On Dobson's shift, EagleMed flew a patient in respiratory stress to a tertiary care center. They landed in Oklahoma, where a local EMS crew took them to the local hospital. There, the EagleMed crew consulted with the local care team and prepared the patient for transfer by ambulance to the aircraft. The flight went smoothly, and the EagleMed crew and Dobson went with the patient for the handoff to the care team at the destination hospital.  

Earlier, Dobson had seen the pilot make the many calculations involved in each flight, factoring in distance, weather, fuel, crew flight hours and the weight of patient, parent, Dobson and crew. As they finished lunch in Oklahoma, dispatch called with another assignment. "The pilot crunched the numbers, and saw that he would time out on duty hours, so we weren't able to take that one."  

Confidence and collaboration-building  

Autumn Smith, a second-year medical student from Lewis, plans to practice in a rural community and the ride-along illustrated skills she will need. "It emphasized to me the necessity of making a quick decision. From the time of the call, it is going to be up to two hours to pick up the patient."  

"I got to see the collaboration between teams," Smith said. "I got to see people prepare the patient and the transport in the ambulance, in the air and then to the hospital. All the while you are working with a patient who is sometimes anxious. The continuity of care was amazing. The experience clarified what happens in between the sending and receiving hospitals."  

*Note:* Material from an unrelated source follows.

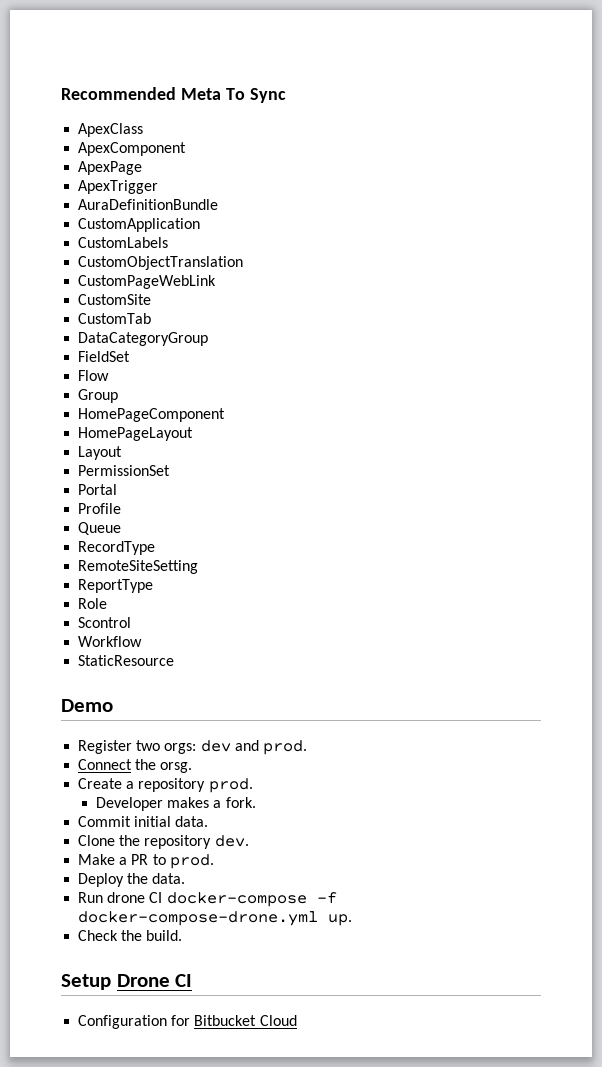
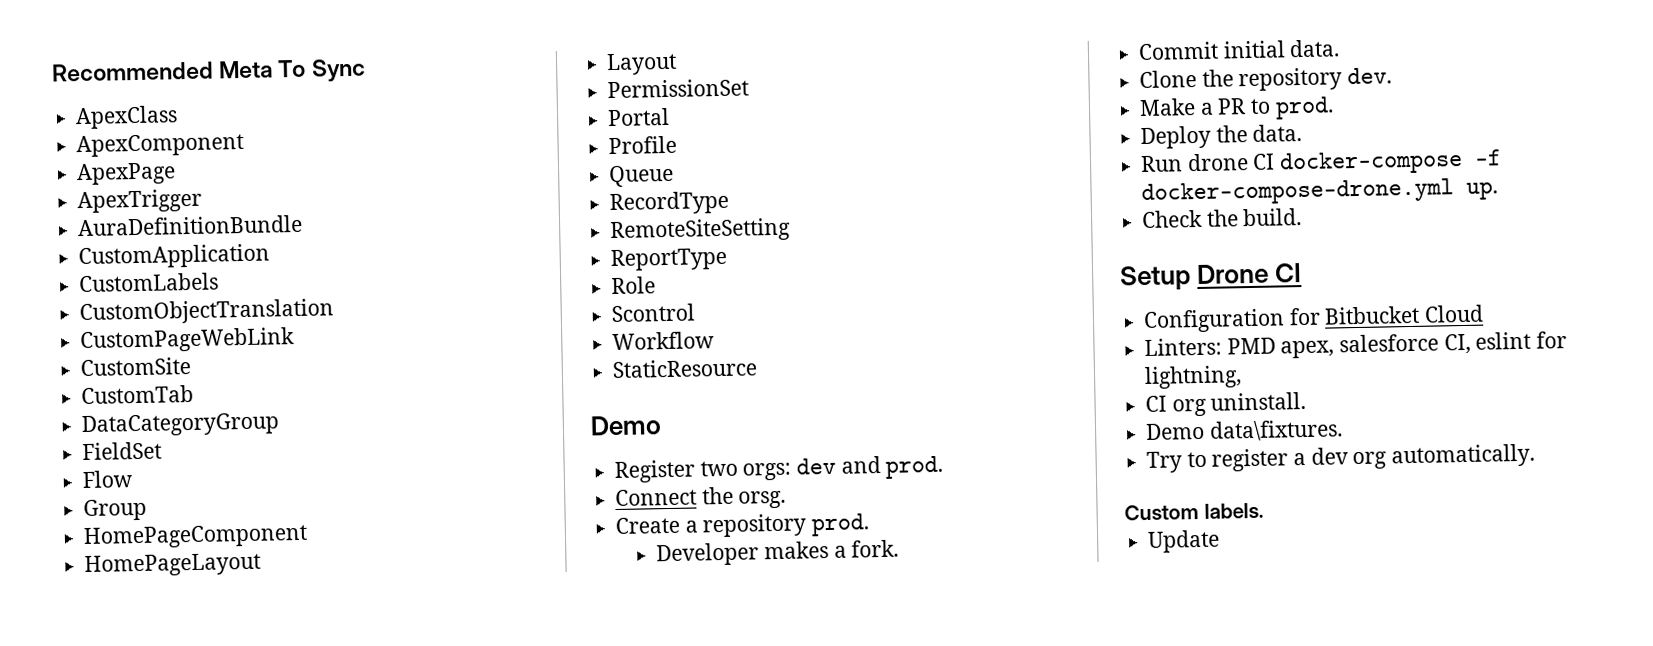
(297, 1020) none -> [1144,331,1568,359] [1144,365,1243,390] [1145,391,1307,417] [1145,419,1343,442] [1146,443,1536,473] [1124,502,1264,521] [1147,529,1221,553] // Linters: PMD apex, salesforce CI, eslint for lightning, // CI org uninstall. // Demo data\fixtures. // Try to register a dev org automatically. // Custom labels. // Update

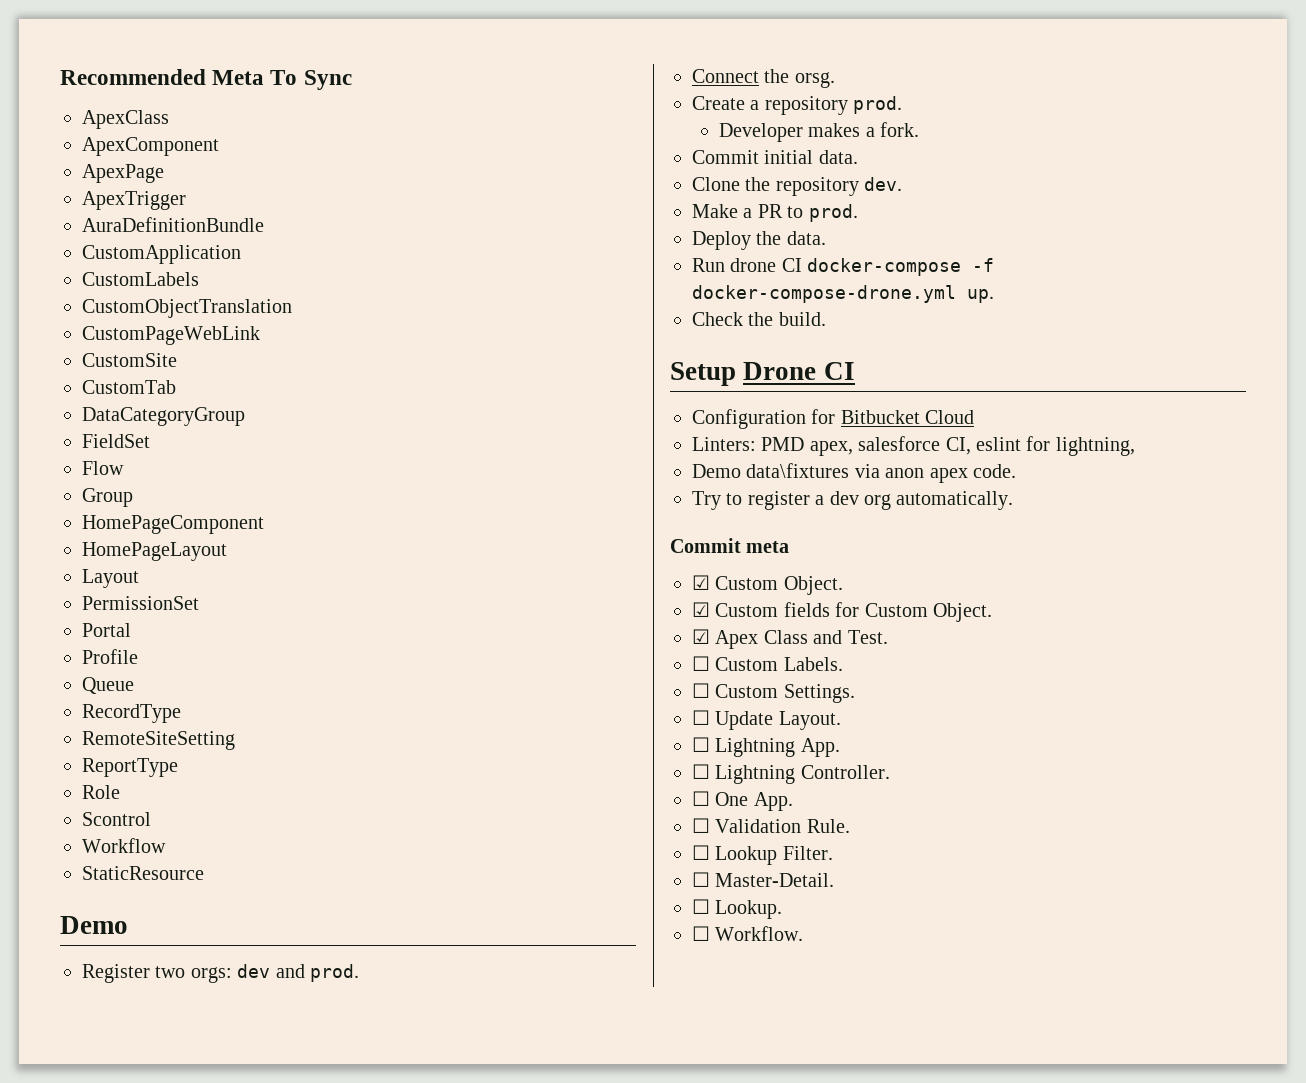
[1145,391,1307,417] [1145,419,1343,442] CI org uninstall. // Demo data\fixtures. -> [692,463,1016,483] Demo data\fixtures via anon apex code.
[1124,502,1264,521] [1147,529,1221,553] Custom labels. // Update -> [670,538,790,553] [692,575,843,595] [692,602,992,622] [692,629,888,649] [692,656,843,671] [692,683,855,703] [692,710,841,730] [692,737,840,757] [692,764,890,784] [692,791,793,811] [692,818,850,833] [692,845,833,865] [692,872,835,887] [692,899,783,919] [692,926,804,941] Commit meta // ☑ Custom Object. // ☑ Custom fields for Custom Object. // ☑ Apex Class and Test. // ☐ Custom Labels. // ☐ Custom Settings. // ☐ Update Layout. // ☐ Lightning App. // ☐ Lightning Controller. // ☐ One App. // ☐ Validation Rule. // ☐ Lookup Filter. // ☐ Master-Detail. // ☐ Lookup. // ☐ Workflow.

"Our school has a mission of training doctors for rural Kansas, and the air ambulance is an important part of that," Dobson said. "If we send a patient to a different facility, we need to know what that entails. Before the ride-along I had no idea how much the EagleMed crews were capable of. It's just the two of them.  They can't pull in help from down the hall."  

"I plan to work in rural ERs, and I know I will be sending patients to larger facilities for  care," she said. "Now I have a mental picture, not just something I read, of what that involves; and I have the confidence of knowing that my patients will be in good hands."